12/16/2013 12:34 EST | Updated 02/16/2014 05:59 EST

Why Is Rheumatoid Arthritis More Common in Women?

Terri-Lynn Collings had swollen fingers and wrists, sleepless nights and problems in bending her elbows. Like many young women, Collings, then in her 20s, wrote off the symptoms to muscle strain and figured they would eventually subside. They didn't. When she noticed she could no longer even form a tight fist, and that it was taking her much longer to get ready for work each morning, she thought that maybe her condition was more serious than tendonitis. A family doctor referred her to a rheumatologist who diagnosed rheumatoid arthritis (RA) and promptly put her on a treatment plan. Collings, now in her 40s, has never looked back.

Though Collings would never consider herself a poster girl for the disease, doctors would like to see more women who have similar symptoms follow her lead. "The earlier the diagnosis and the start of treatment, the easier the disease is to control," says Dr. William Bensen, a rheumatologist at St. Joseph's Hospital in Hamilton, Ontario. He thinks of RA as a blaze that needs to be controlled. Not put out, you see, controlled. Because even with today's powerful drugs, it's not a disease for which there's currently a cure.

RA affects two to three women for every man, Dr. Bensen told me. The fact that more women than men get the disease is not widely known. Nor is the fact that while young women like Collings can and do get RA, the peak incidence is considered to be age 50 to 65. "It's partly genetic, partly environmental," he says. "We wonder about stress, we wonder about hormonal factors.
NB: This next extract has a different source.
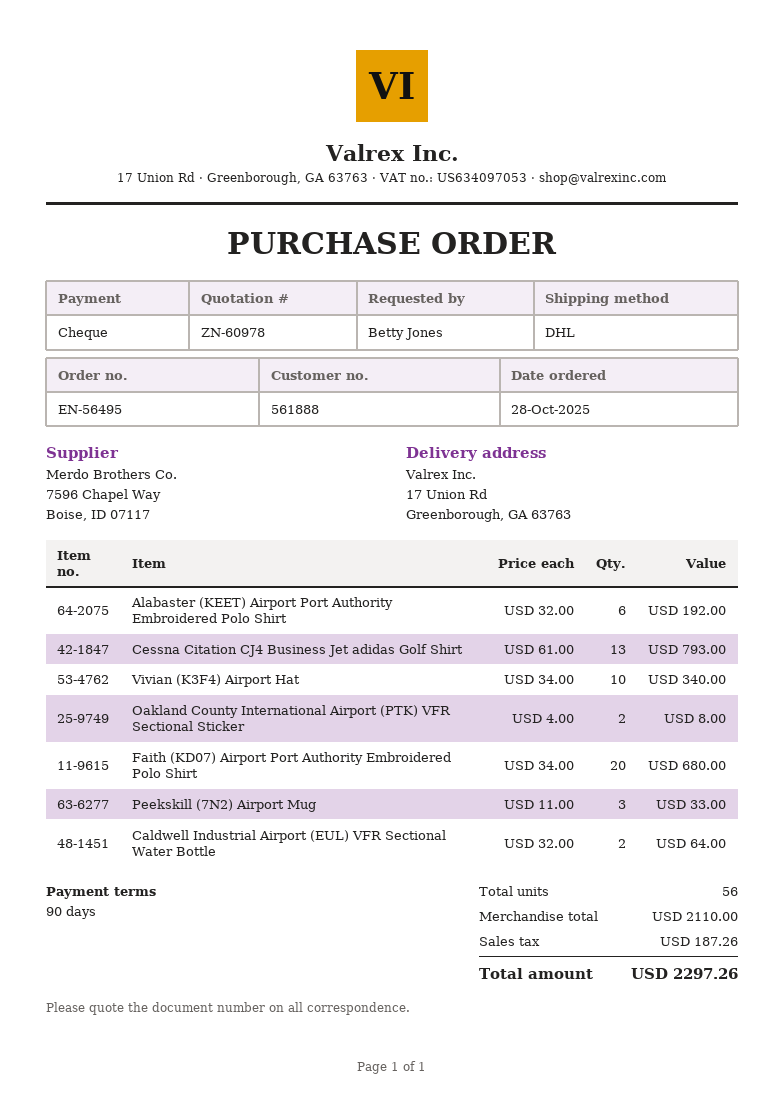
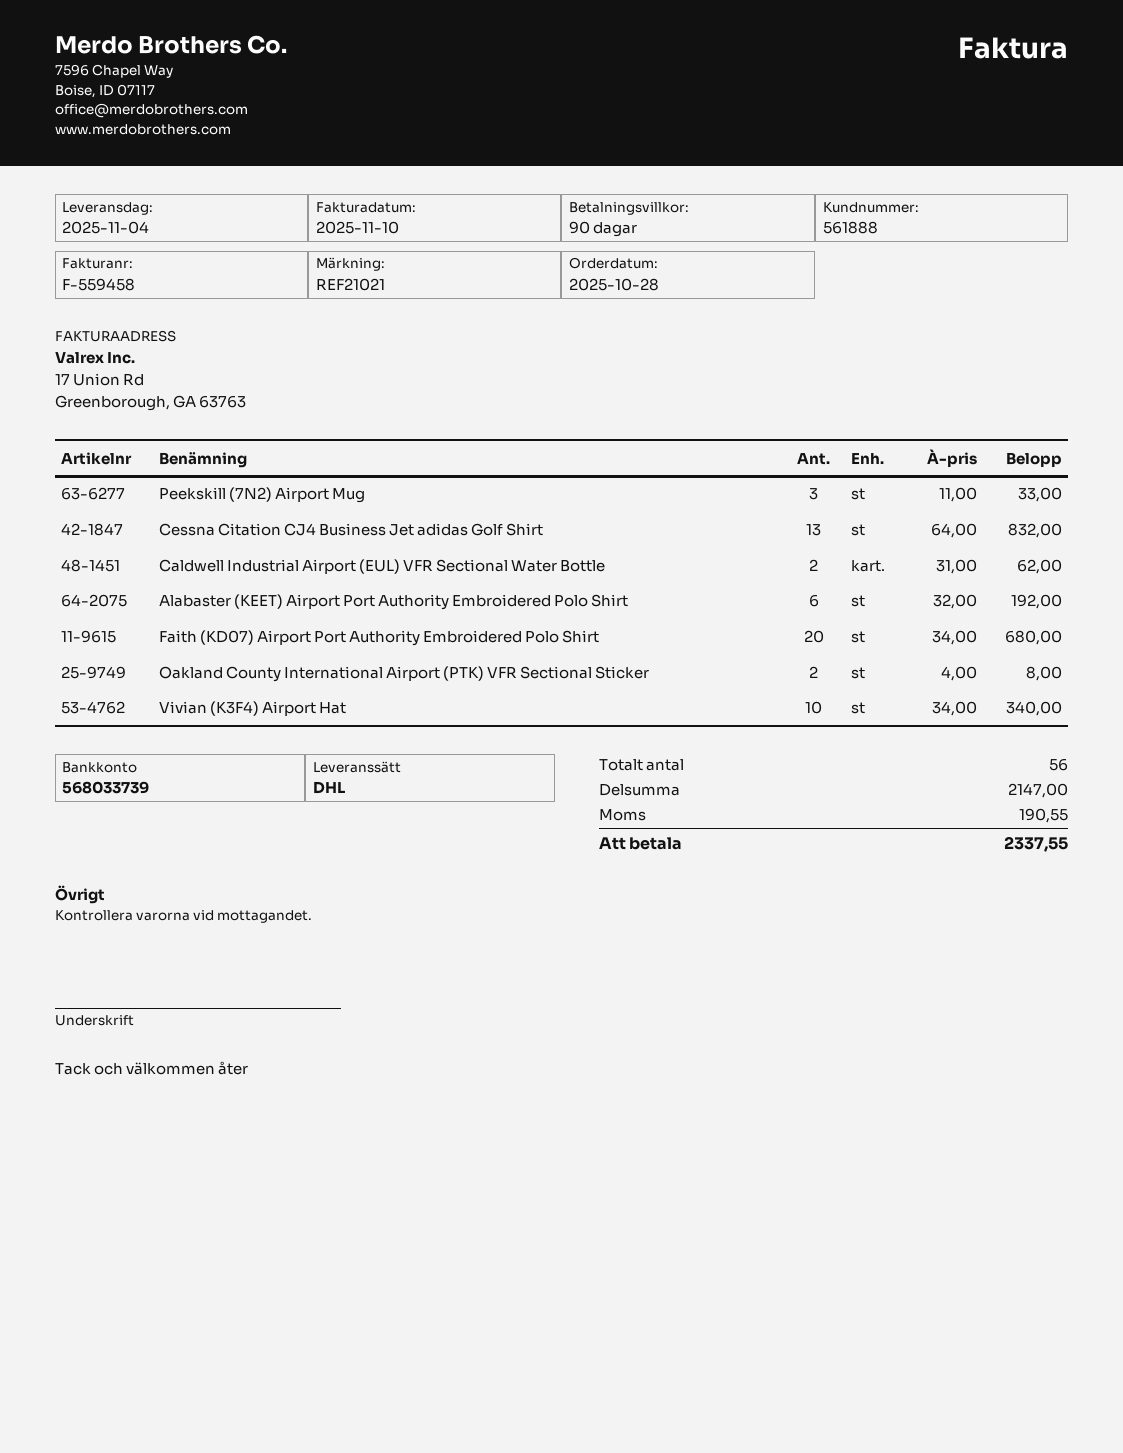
Cessna Citation CJ4 Business Jet adidas Golf Shirt: 13 x 61.00 = 793.00 -> 13 x 64.00 = 832.00
Caldwell Industrial Airport (EUL) VFR Sectional Water Bottle: 2 x 32.00 = 64.00 -> 2 x 31.00 = 62.00
subtotal: 2110.00 -> 2147.00
tax: 187.26 -> 190.55
total: 2297.26 -> 2337.55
We know, for instance, that if you have the gene and if you smoke, it's more likely to light the RA fuse." But experts still don't know the whole story.

A chronic joint disorder, RA causes a serious inflammation of the lining of the joint capsule. The inflammation increases the level of fluid in the joint and leads to the thickening of the lining itself. Over time, the bone is eroded and the support structures around the joint are weakened. While that may sound almost benign, it's anything but: Tendons can rupture, muscles can waste and the joint can start to move in directions it's not supposed to. With all this comes pain, stiffness and swelling.

RA falls under the umbrella of autoimmune disorders, but Dr. Bensen prefers to call it an inflammatory disease because he says it is not autoimmune in the way that, say, lupus is. "The key message," he says, "is early diagnosis and the link to early treatment. Every day we see patients who have waited before coming to us. They may have been told previously that their condition is just due to old age, or that they are imagining the pain and stiffness. When they come we can stop the disease, but if they have waited too long we cannot reverse the damage that has been done."

Dr. Bensen says the typical pattern that leads to diagnosis begins with someone coming into his office with painful swollen joints in the knees, feet, hands, wrists or elbows; they also complain about a constant feeling of fatigue and a loss of good sleep. "Something is off-kilter, and when we examine them we can usually feel the swollen joints. Lab tests can make us feel more confident of the diagnosis. But we then do a high resolution ultrasound which gives us a picture inside the joint as to the degree of inflammation and whether there is already damage to the bone. We put all these factors together and we ask ourselves if it is possibly, or probably, or definitely RA. We then start the treatment accordingly."

At, there's plenty of information on RA including a symptom tracking tool and treatment options. Dr. Bensen says that though some medications carry risks that include a susceptibility to infection, the right medication can control the condition in almost all cases. Terri-Lynn Collings says she's had her ups and downs with various drug treatments -- they would work for awhile, then stop working. She even experienced hair loss. In her view, it's risk versus benefit: "It can be trial and error." But her current treatment has worked for eight years, and she feels good as long as she gets uninterrupted sleep, stays active, eats a balanced diet and takes her vitamins. "I know what my limitations are."

Why women get RA and other forms of arthritis more than men is one of the tasks that Canada's Arthritis and Autoimmune Research Centre has set for itself. Of the over 100 types of arthritis, women are affected in greater proportions in almost all of them. Women also report consistently higher rates of both arthritis and arthritis-related physical disabilities which profoundly affect their family, work and social capabilities. Through research into sex-specific therapies, by deepening the understanding of the genetics behind these diseases, and in further investigating if women have different hormone or immune systems that predispose them to these conditions, they hope to untangle the gender-specific puzzle.

As one of their supporters and someone who struggles with RA, Jennifer Mason shares her story. She was an aspiring musician when her RA was diagnosed in 1980. Back then, there was no sophisticated technology to indicate joint damage, so her flares came and went, worsening over time until both her hands and feet were severely deformed, ending her ability to play musical instruments.

Now Mason is pain-free thanks to the treatment breakthroughs of the past few decades. Says Dr. Bensen: "The research done world-wide in the past 30 years is more than the research done in the last 3,000 years, so we know how to help people with RA. The gap in knowledge still lies in trying to get people to be diagnosed early: Swollen joints, pain, stiffness and fatigue -- if you have these, make sure that you follow through so that RA can be ruled out."